A la semana de la desmovilización, el señor Daniel Pérez, Delegado del Ministerio del Trabajo en la entonces Región Costa Norte, citó a los desmovilizados para formar una brigada de la construcción. Algo así como un “para ustedes no hay nada más”. “Todos aceptaron, menos yo”, dice Gerardo. “Me fui para Guane, de todas maneras, con razón o sin motivo ya yo había cumplido y no estuve dispuesto a aceptar más imposiciones”.
Algunos de aquellos jóvenes ya atravesaron el Estrecho, amparados en una ley migratoria del Gobierno de los Estados Unidos que los considera presos políticos.
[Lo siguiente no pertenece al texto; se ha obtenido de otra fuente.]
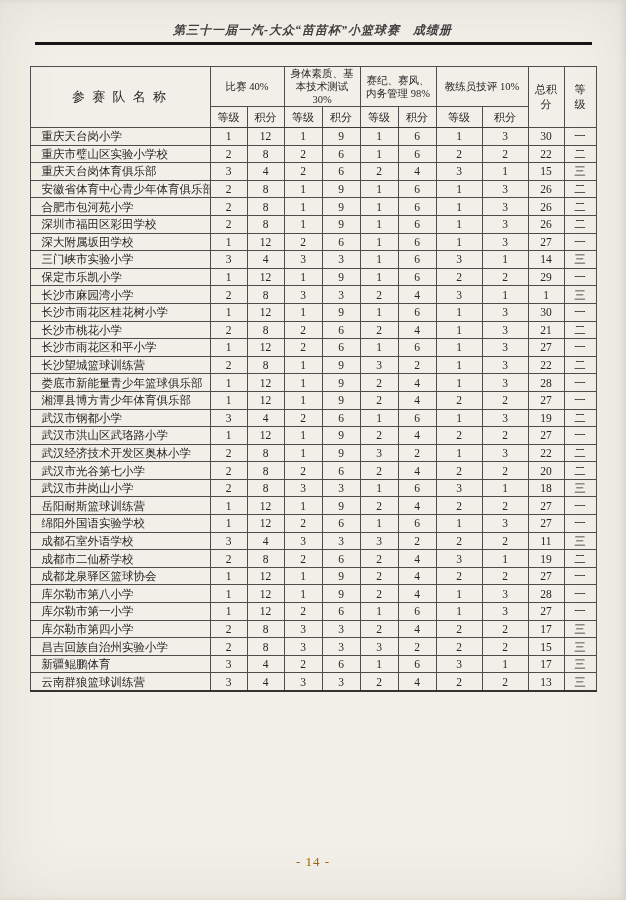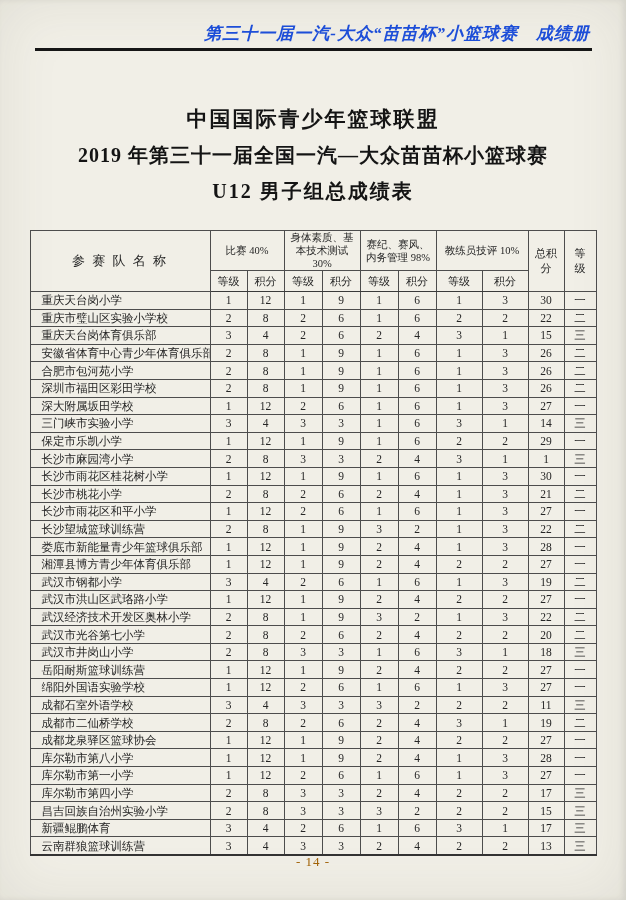"第三十一届一汽-大众“苗苗杯”小篮球赛 成绩册" .running-header { color: #1d4ed8 -> #404040; font-size: 17px -> 12px; text-align: right -> center }
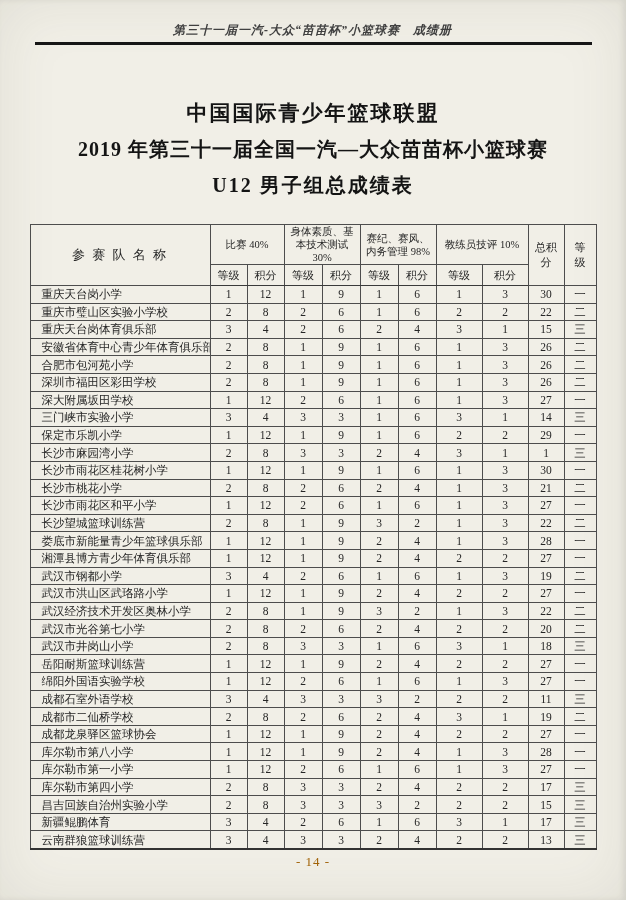"中国国际青少年篮球联盟" div.titles { html: <div> <div>中国国际青少年篮球联盟</div> <div>2019 年第三十一届全国一汽—大众苗苗杯小篮球赛</div> <div>U12 男子组总成绩表</div> </div> -> none }
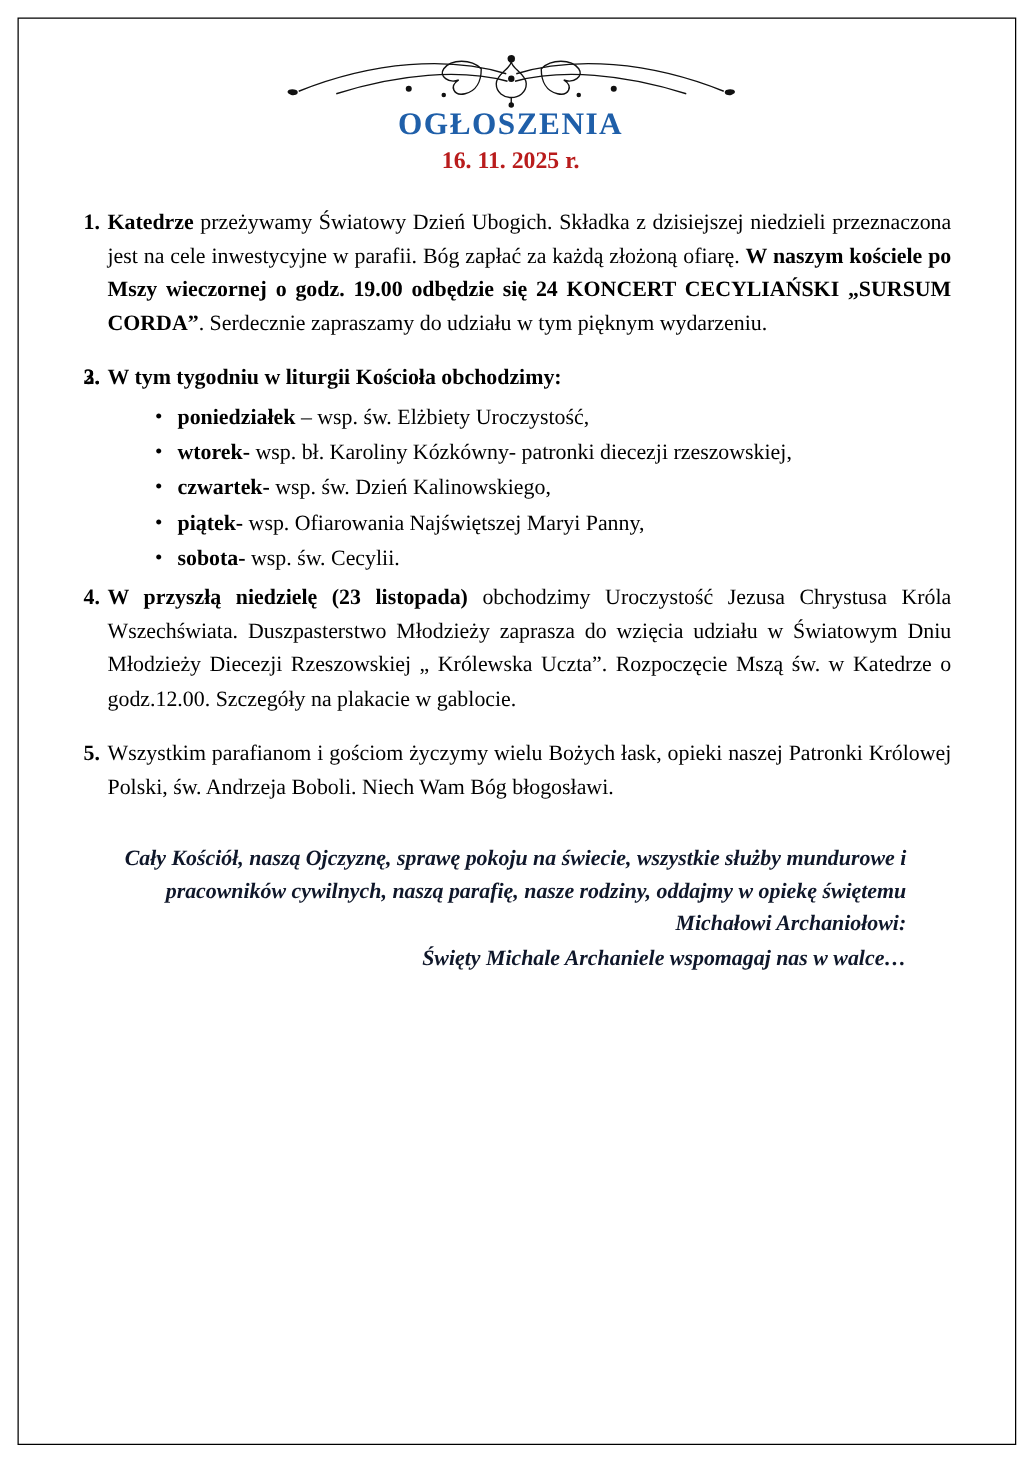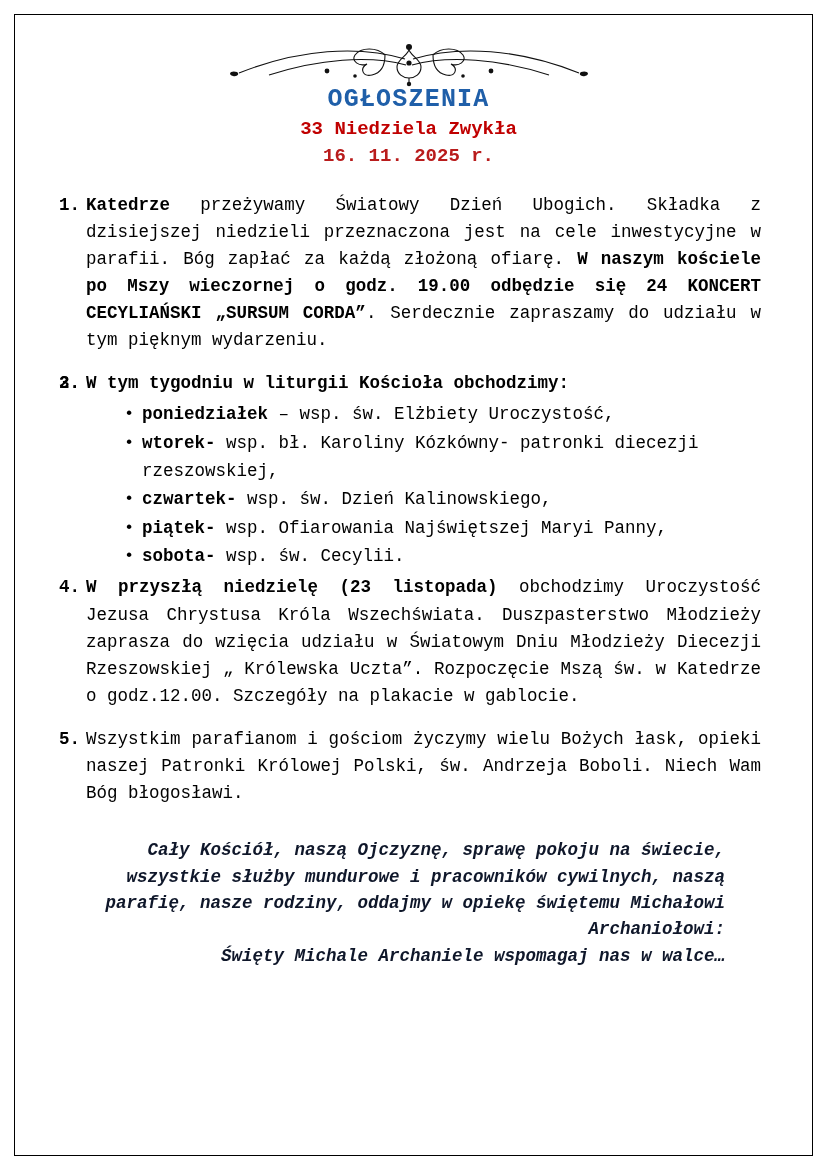"OGŁOSZENIA" .content { font-family: Liberation Mono, monospace -> none }
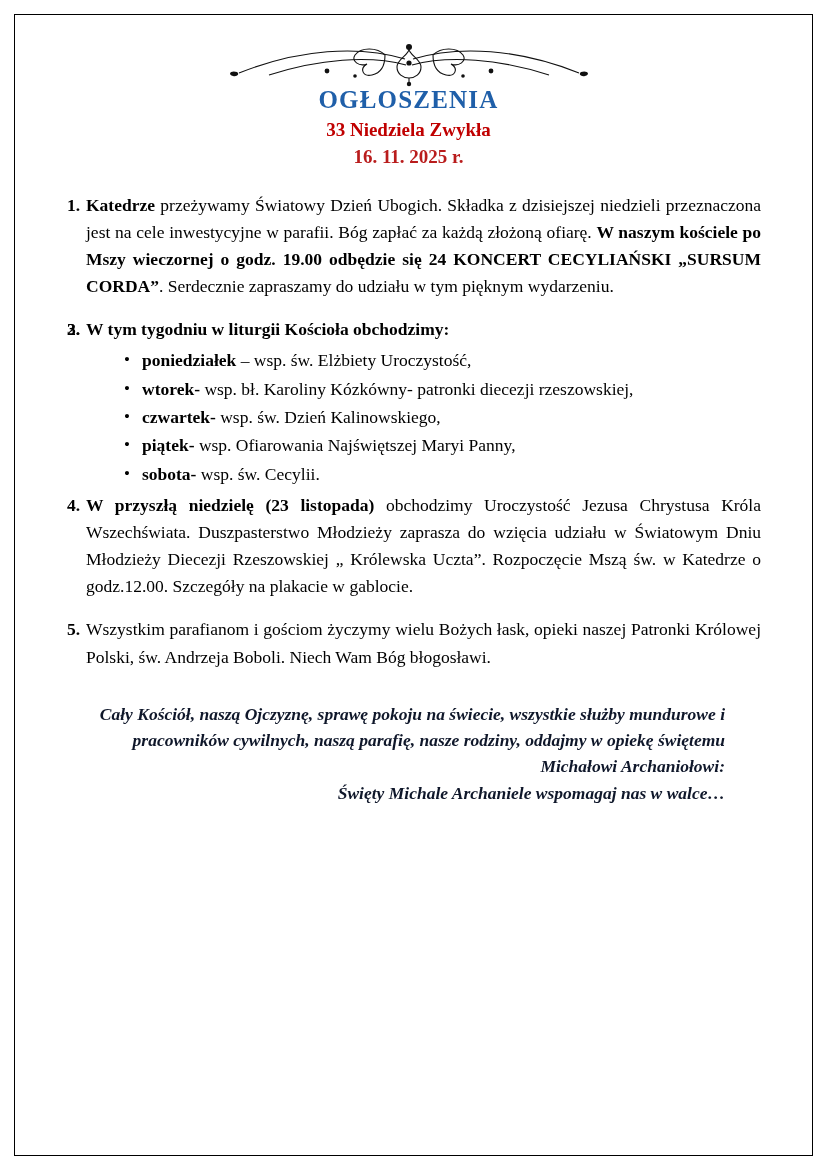"33 Niedziela Zwykła" div.doc-subtitle { html: <div>33 Niedziela Zwykła</div> -> none }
Otros se incorporaron a la sociedad revolucionaria y hasta cumplieron misiones en el extranjero. Y muchos de los que regresan sanos y salvos también se acogen a los beneficios que vienen con los aires del Norte. Porque a decir verdad, el cubano ya aprendió a “hacer en cada momento lo que en cada momento se debe hacer”. Da lo mismo indio que cowboy; cristiano que sarraceno. Y usted que vive lejos no lo critique, porque seguramente por allá se sabe poco de los malabares que se hacen aquí dentro para llevarse unas cucharadas de comida a la boca.
Y, bueno, yo quiero pensar que, aunque aún existan un EJT, una Ley de Peligrosidad y la exigencia de una “Carta blanca” a los que desean salir del país, el horizonte ya no es tan negro como en aquellos días de la UMAP, o, ¿será que nos acostumbramos? ¡Qué horror, por Dios!

Belisario Carlos Pi Lago (La Palma, 1950)

Poeta, ensayista y profesor de francés e italiano.
Licenciado en Inglés. Ganador de varios Concursos Literarios de la revista Vitral
Ha publicado varios libros como “Las ideas masónicas y la fe católica”, 2003; “Tres pelícanos de tela-Historia de Cuba en Décimas”, 2006. Ha publicado numerosos artículos en revistas y periódicos.
Es miembro fundador del Consejo de Redacción de Convivencia.